Data to examine
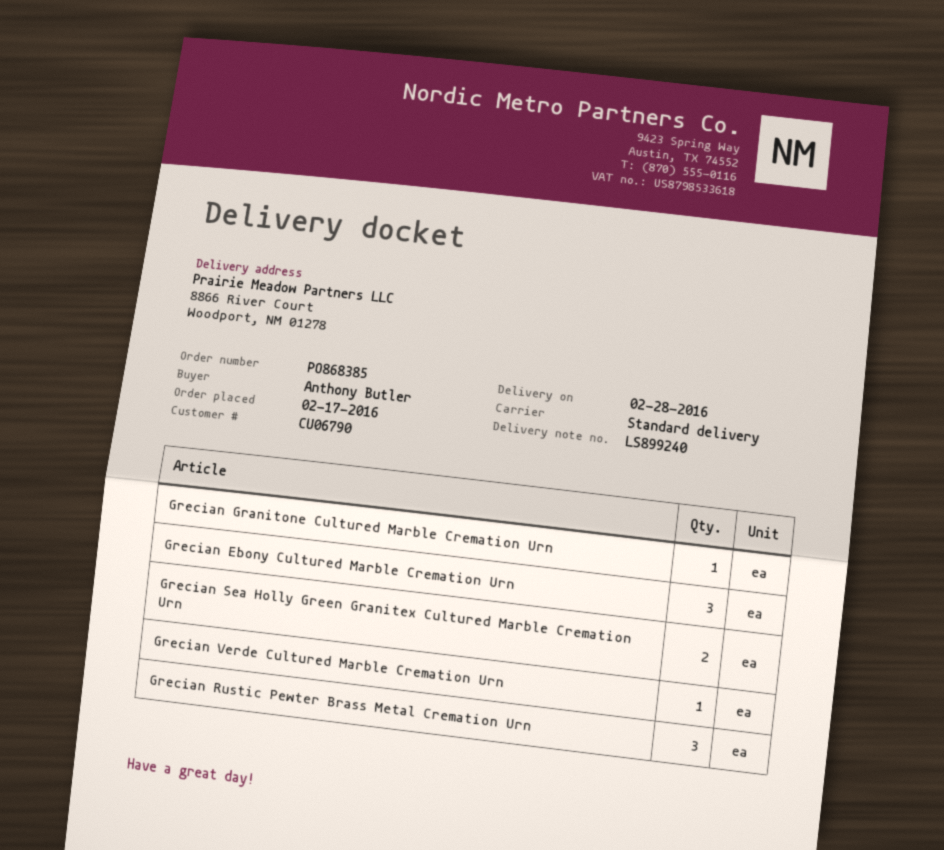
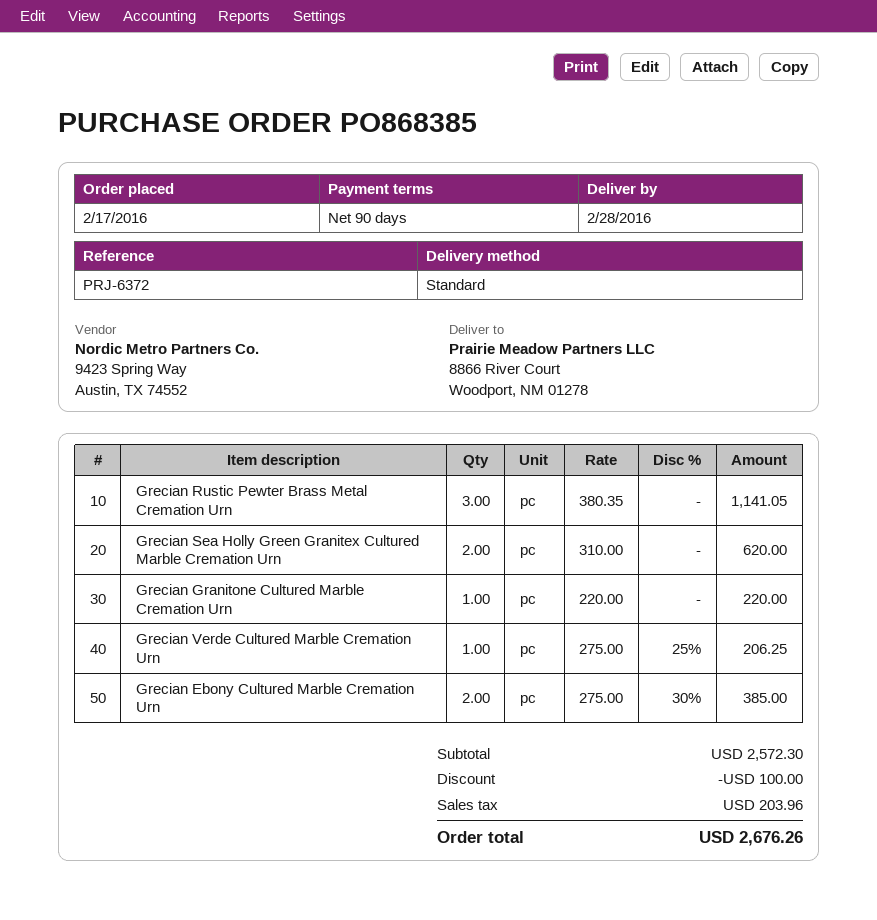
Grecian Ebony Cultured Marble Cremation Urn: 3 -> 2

---

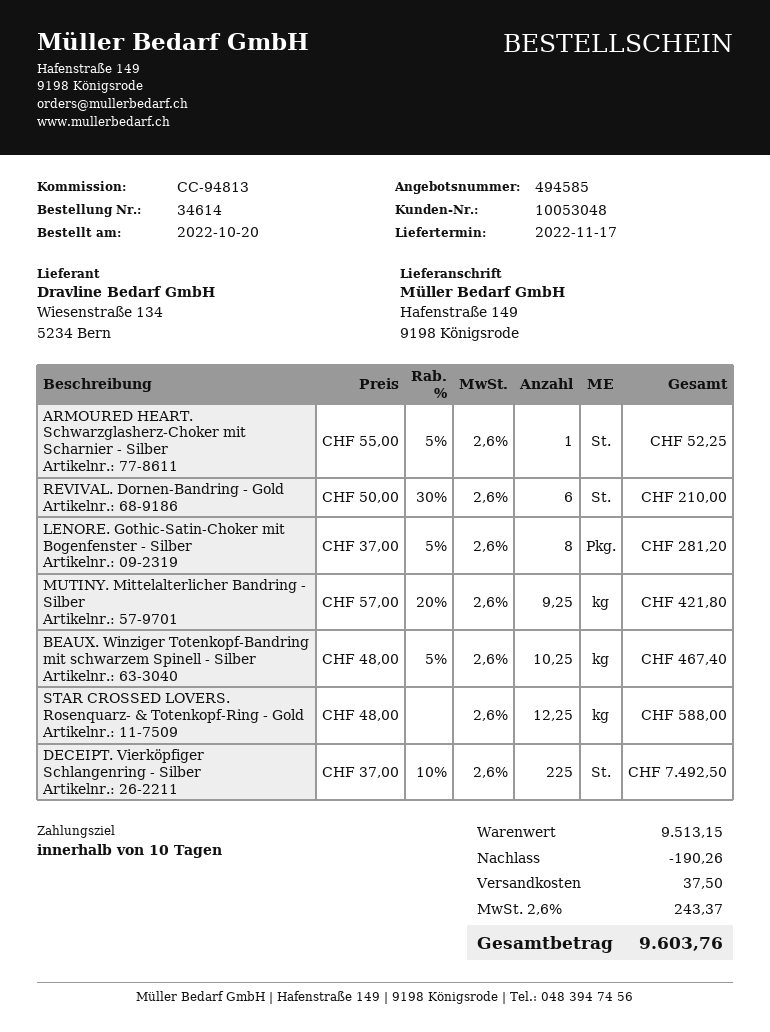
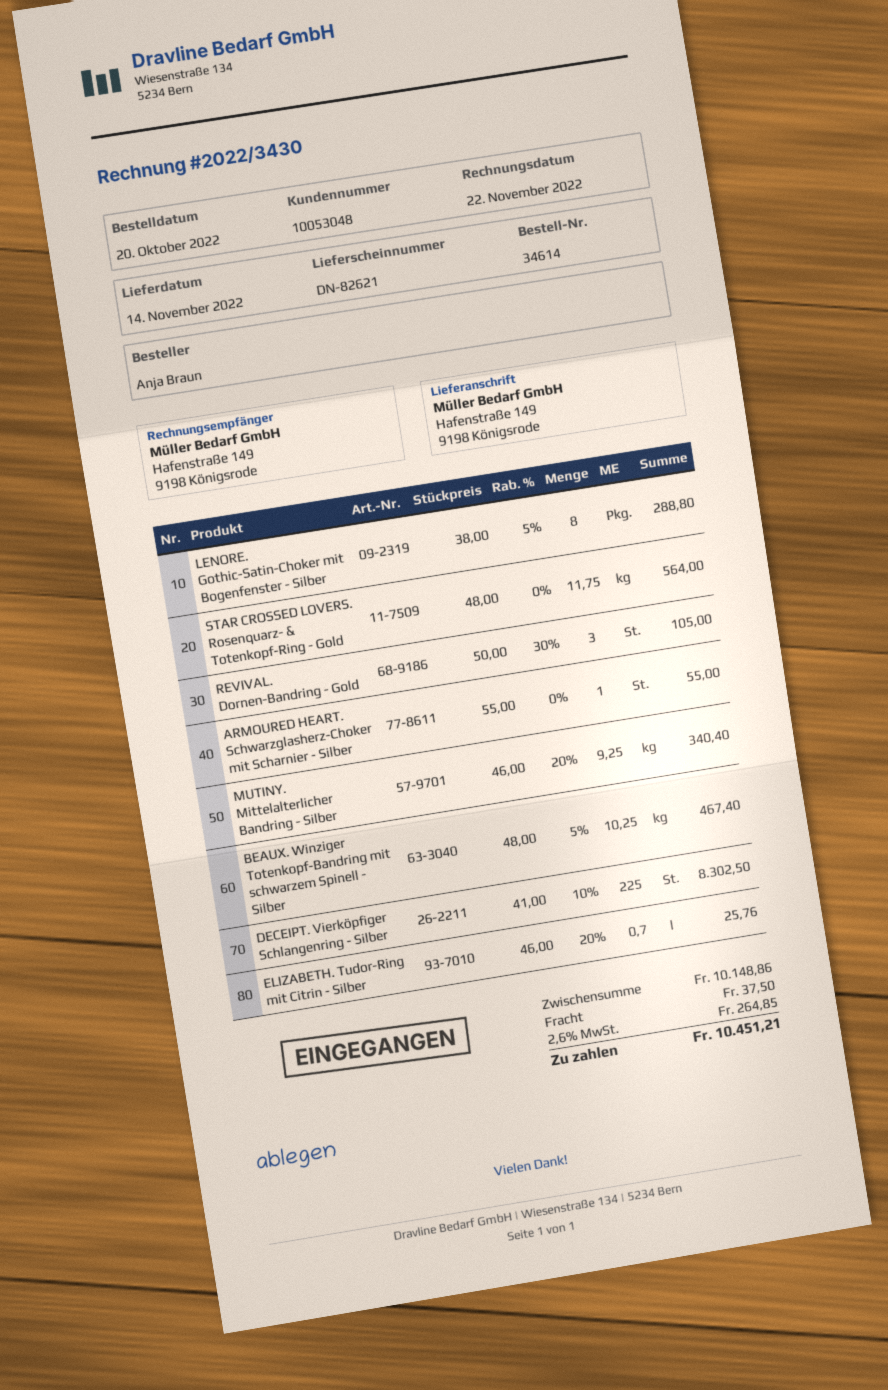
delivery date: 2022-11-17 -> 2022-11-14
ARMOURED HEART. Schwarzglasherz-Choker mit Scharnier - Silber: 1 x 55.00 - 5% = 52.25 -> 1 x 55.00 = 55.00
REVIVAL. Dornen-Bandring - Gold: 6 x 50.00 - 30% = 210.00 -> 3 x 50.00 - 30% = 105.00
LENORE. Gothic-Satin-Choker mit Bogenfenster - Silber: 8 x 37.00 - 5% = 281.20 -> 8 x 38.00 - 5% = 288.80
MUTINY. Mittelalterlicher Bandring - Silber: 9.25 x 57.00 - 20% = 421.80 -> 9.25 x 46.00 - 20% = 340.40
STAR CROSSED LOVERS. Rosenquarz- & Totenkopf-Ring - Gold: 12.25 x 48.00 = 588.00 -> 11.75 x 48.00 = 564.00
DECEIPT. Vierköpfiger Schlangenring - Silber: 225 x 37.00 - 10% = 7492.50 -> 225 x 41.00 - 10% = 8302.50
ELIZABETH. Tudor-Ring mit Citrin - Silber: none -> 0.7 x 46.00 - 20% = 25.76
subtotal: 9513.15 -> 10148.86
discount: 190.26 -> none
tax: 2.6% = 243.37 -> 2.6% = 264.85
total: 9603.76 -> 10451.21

Brief
Working from the material above, restate word for word the lines between the line with "REVIVAL. Dornen-Bandring - Gold: 6" and the line with "total: 9603.76 -> 10451.21", both included, and only those.

Response area
REVIVAL. Dornen-Bandring - Gold: 6 x 50.00 - 30% = 210.00 -> 3 x 50.00 - 30% = 105.00
LENORE. Gothic-Satin-Choker mit Bogenfenster - Silber: 8 x 37.00 - 5% = 281.20 -> 8 x 38.00 - 5% = 288.80
MUTINY. Mittelalterlicher Bandring - Silber: 9.25 x 57.00 - 20% = 421.80 -> 9.25 x 46.00 - 20% = 340.40
STAR CROSSED LOVERS. Rosenquarz- & Totenkopf-Ring - Gold: 12.25 x 48.00 = 588.00 -> 11.75 x 48.00 = 564.00
DECEIPT. Vierköpfiger Schlangenring - Silber: 225 x 37.00 - 10% = 7492.50 -> 225 x 41.00 - 10% = 8302.50
ELIZABETH. Tudor-Ring mit Citrin - Silber: none -> 0.7 x 46.00 - 20% = 25.76
subtotal: 9513.15 -> 10148.86
discount: 190.26 -> none
tax: 2.6% = 243.37 -> 2.6% = 264.85
total: 9603.76 -> 10451.21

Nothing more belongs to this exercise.